Le sentiment affiché par les boulangers rencontrés démontre un souffle qui commence à se faire court. Du côté de la BCS, l'Association suisse des patrons boulangers-confiseurs confirme que les frais du personnel ont considérablement grimpé. Un communiqué datant du 28 août paru dans Panissimo informe qu'en général, les frais du personnel n’excèdent pas la moitié du chiffre d’affaires. Mais la tendance de ces dernières années démontre que cette règle est de plus en plus souvent obsolète – dans les entreprises possédant plusieurs filiales ou un service de restauration affilié notamment.

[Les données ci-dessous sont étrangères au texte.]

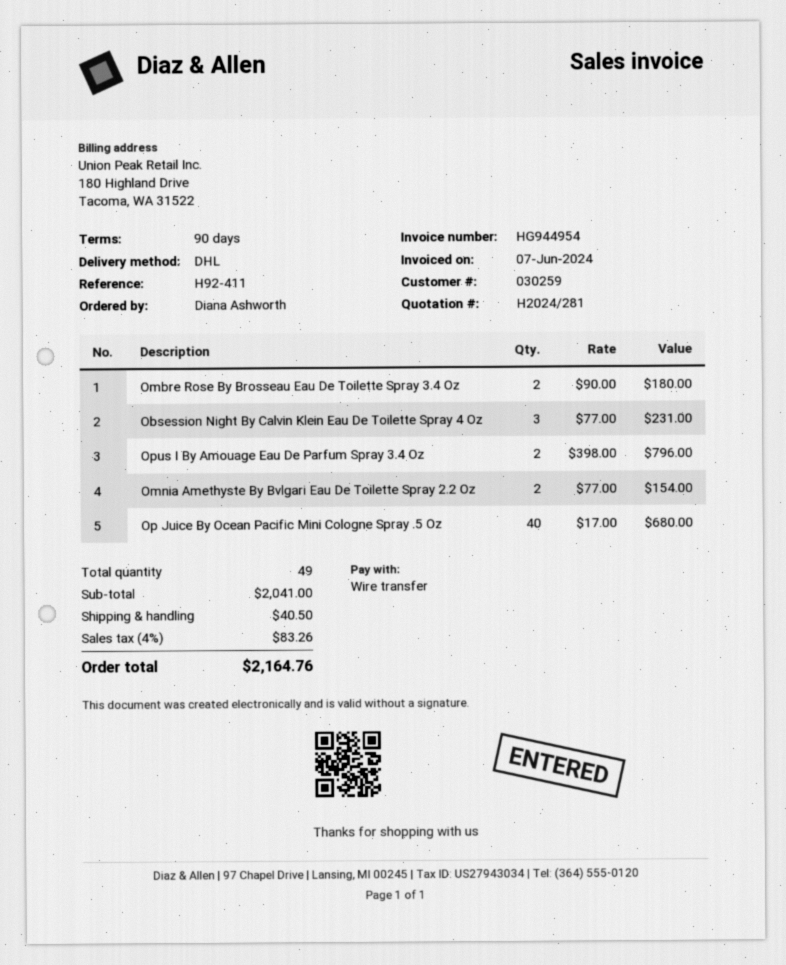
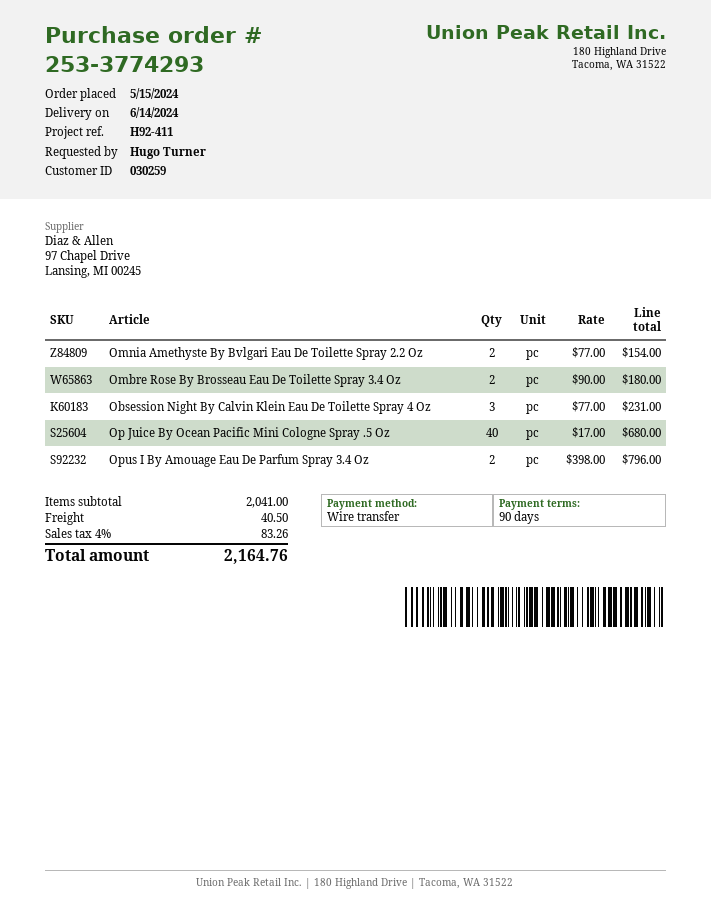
ordered by: Diana Ashworth -> Hugo Turner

Gérard Fornerod rappelle aussi l'importance du comportement du client: «Il faudrait que chaque citoyen décide de consommer local et qu'il évite la grosse distribution. On sait que 150 000 tonnes panifiables sont ramenées de l’étranger. Mais bien sûr, c’est le consommateur qui décide.»
La crise a par ailleurs fait réagir dans la politique vaudoise. En janvier, un rapport du Conseil d'Etat souligne que la Suisse compte 1500 artisans boulangers actuellement contre 4600 dans les années 1980, tout en précisant que la production de pain industriel est en forte augmentation et, plus précisément, l’importation des produits de boulangerie.
La solution est simple: miser sur la proximité et sur l'artisanat local pour éviter de voir votre boulangerie mettre la clé sous le paillasson.